I don’t know what game the pundits were watching; for three quarters the Packers astonished by completely dominating the Bears on both sides of the ball. The problem was that this was not indicated on the scoreboard; in the first half the Packers passed-up two 52-yard field goal tries and punted, and in the third quarter, Aaron Rodgers threw a terrible interception on third-and-goal. Much has been made about Jake Cutler (of course he’s “aloof”—he attended Vanderbilt) sitting out in the second half, but the Packers smothered both Cutler and the Bears’ offense while he was in, and keeping him in with an injury would not have been much use to the Bears’ cause. Mike McCarthy seemed content to let his defense finish the job, which may explain his head-scratching play-calling in the fourth quarter, not helped by Rodgers’ by then strange ineffectiveness. Unfortunately, the defense became complacent facing a third-string quarterback, but reawakened at opportune moments to intercept two passes, one to the house that proved to be the winning margin. As one may recall, New England was supposed to beat the Packers in a rout with Matt Flynn filling-in for Rodgers; like the Patriots, the Packers underestimated the play-making ability of an unknown quantity. Although it was a close-run thing at the end, the real question following the game is whether the Packers can put together four quarters in a tight contest against a formidable team like Pittsburgh. What they’ve shown to this point is that they win by starting fast and hanging-on—unlike the New York Jets, who start slow and force the other team to hang-on. That won't be enough against the Steelers--and their "helpers."

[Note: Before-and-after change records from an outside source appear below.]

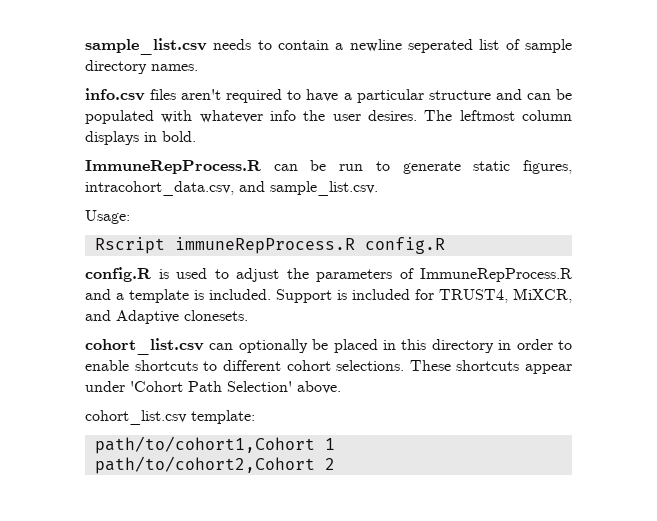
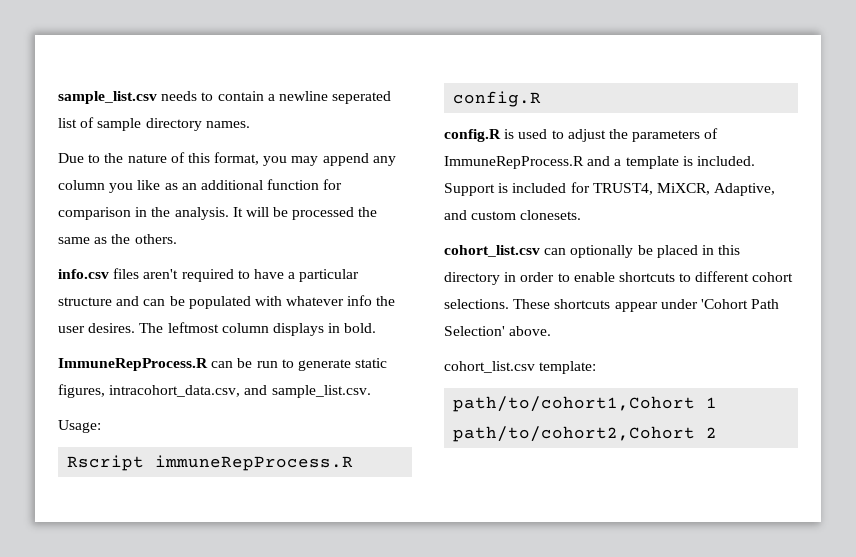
(198, 67) none -> [58,152,396,166] [58,179,343,193] [58,207,378,220] [58,234,177,244] // Due to the nature of this format, you may append any column you like as an additional function for comparison in the analysis. It will be processed the same as the others.
[85,310,179,324] and Adaptive -> [714,183,776,196] [444,210,517,220] Adaptive, and custom

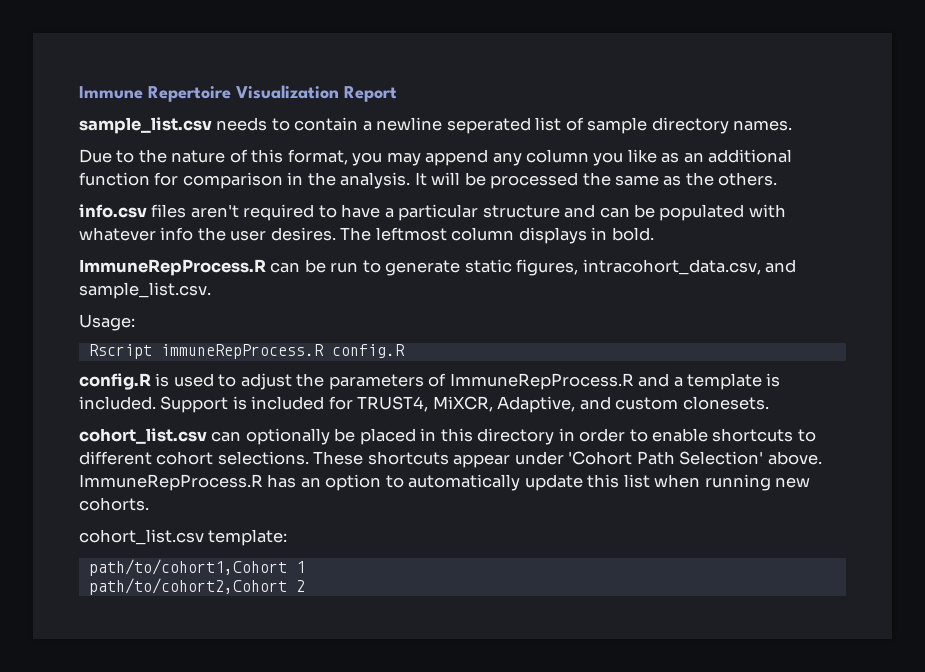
(58, 97) none -> [79,85,397,102] Immune Repertoire Visualization Report //
(552, 331) none -> [79,474,811,491] [79,497,149,511] ImmuneRepProcess.R has an option to automatically update this list when running new cohorts.

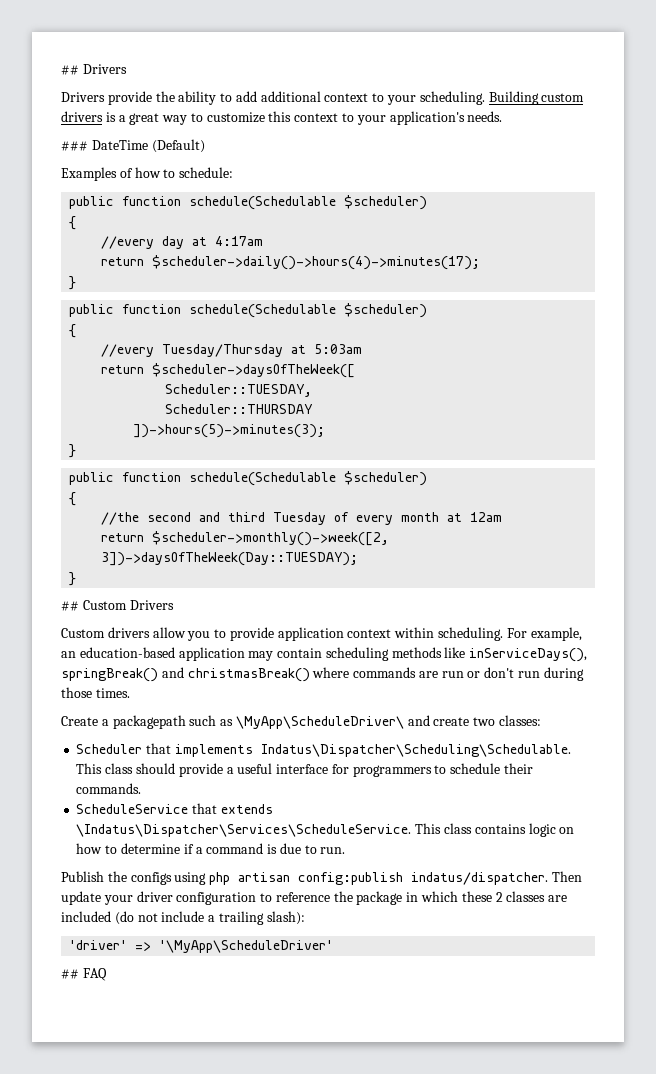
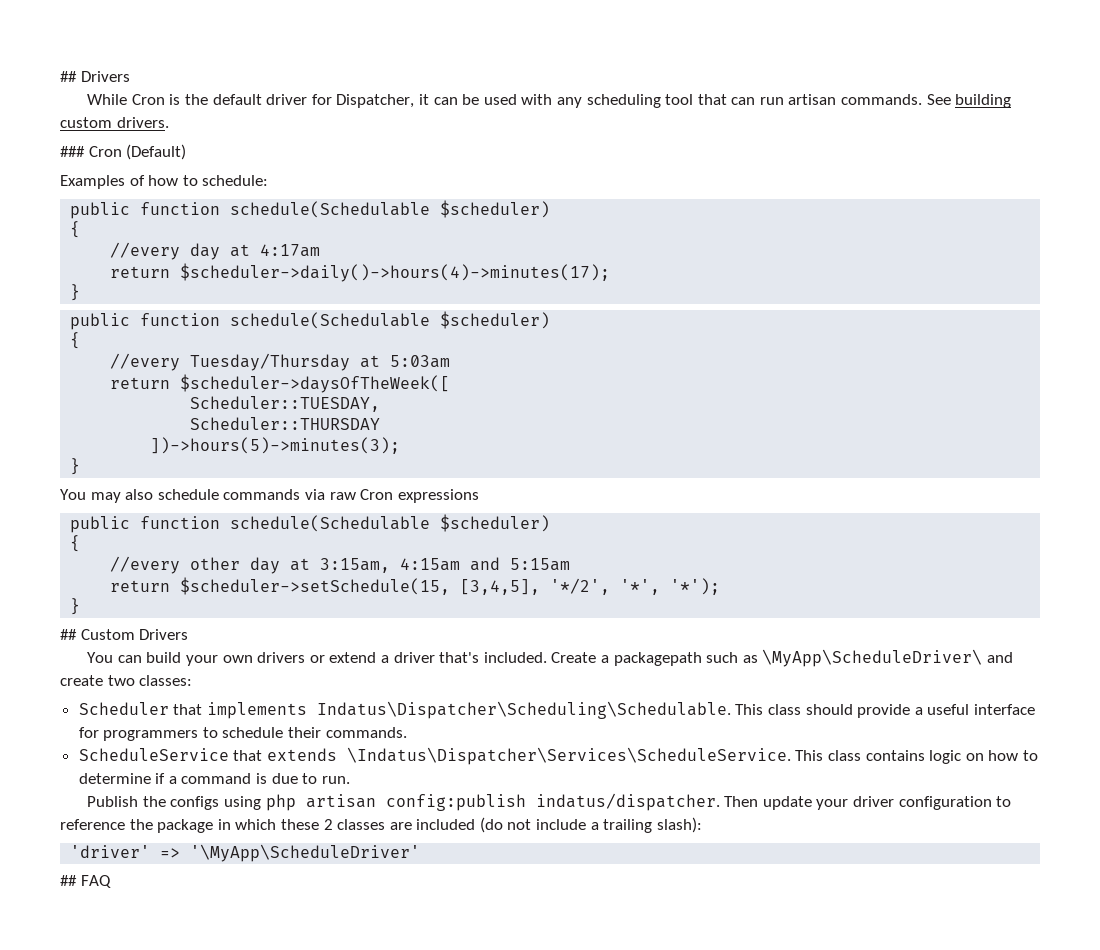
[61,91,585,105] [61,111,503,125] Drivers provide the ability to add additional context to your scheduling. Building custom drivers is a great way to customize this context to your application's needs. -> [87,94,1012,108] [60,117,169,128] While Cron is the default driver for Dispatcher, it can be used with any scheduling tool that can run artisan commands. See building custom drivers.
[91,140,148,150] DateTime -> [88,146,122,157] Cron
[69,471,428,486] [69,492,77,506] [101,512,503,525] [101,531,390,546] [101,552,359,566] [69,572,77,586] [61,600,174,611] [61,627,582,641] [61,647,588,662] [61,667,584,682] [61,687,130,698] // public function schedule(Schedulable $scheduler) // { // //the second and third Tuesday of every month at 12am // return $scheduler->monthly()->week([2, 3])->daysOfTheWeek(Day::TUESDAY); // } // ## Custom Drivers // Custom drivers allow you to provide application context within scheduling. For example, an education-based application may contain scheduling methods like inServiceDays(), springBreak() and christmasBreak() where commands are run or don't run during those times. // -> [60,489,479,503] [70,514,551,533] [70,535,81,552] [110,556,571,574] [110,577,721,595] [70,598,81,615] [60,629,189,640] [87,652,547,666] // You may also schedule commands via raw Cron expressions // public function schedule(Schedulable $scheduler) // { // //every other day at 3:15am, 4:15am and 5:15am // return $scheduler->setSchedule(15, [3,4,5], '*/2', '*', '*'); // } // ## Custom Drivers // You can build your own drivers or extend a driver that's included.

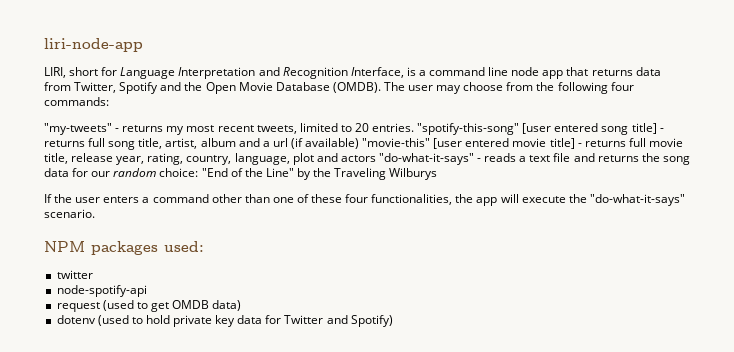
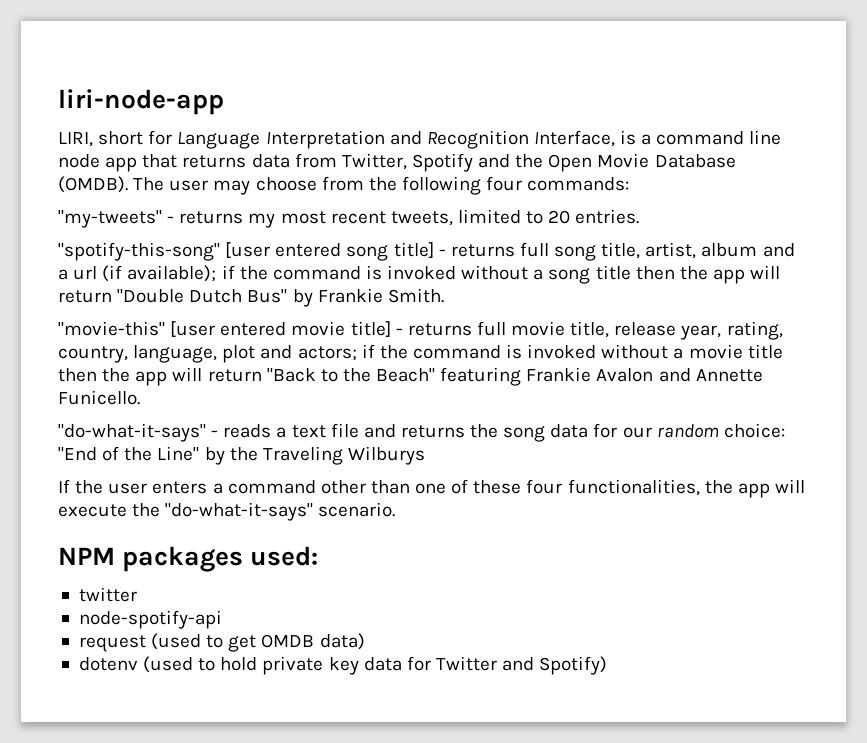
(415, 127) none -> (640, 216) //
[305,138,360,149] available) -> [127,265,781,284] [58,288,444,307] available); if the command is invoked without a song title then the app will return "Double Dutch Bus" by Frankie Smith. //
[340,155,376,162] actors -> [297,344,783,361] [58,367,763,386] [58,390,140,405] actors; if the command is invoked without a movie title then the app will return "Back to the Beach" featuring Frankie Avalon and Annette Funicello. //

Despite being a long-time Packer fan, it has taken me awhile to warm-up to Rodgers, but now that Brett Favre is definitely finished (I think), I can take a more even-headed approach to judging Favre’s replacement. Rodgers, when he’s on, looks like an “elite” quarterback—especially with one of the best crop of receivers in the league. But all too often he just looks “off,” and not necessarily against good defenses, such as in the game against Detroit. Some other impressions have not changed; Rodger’s goofy demeanor and apparent lack of seriousness suggests to me that he really doesn’t have that “killer” instinct when the game is on the line. Criticize Favre all you like, but you knew that every time he got the ball, anything was bound to happen; like last year against San Francisco and this year against Arizona (and nearly against the Packers in Lambeau), he might look pedestrian for 3 ½ quarters, but when the game was on the line, he would take control with a single-minded purpose and put the naysayers to shame. We can’t say that of Rodgers with the evidence he’s provided so far in his career, and he is no less prone to making head-scratching plays like throwing that pass to Brian Urlacher that surprised even him. But the undeniable fact is that the Packers are in the Super Bowl, despite their offense and defense taking an untimely snooze in the fourth quarter that nearly cost them the game. They did enough right to get them this far, but their next challenge will require certain "intangibles" that their opponent seems to possess at inopportune moments.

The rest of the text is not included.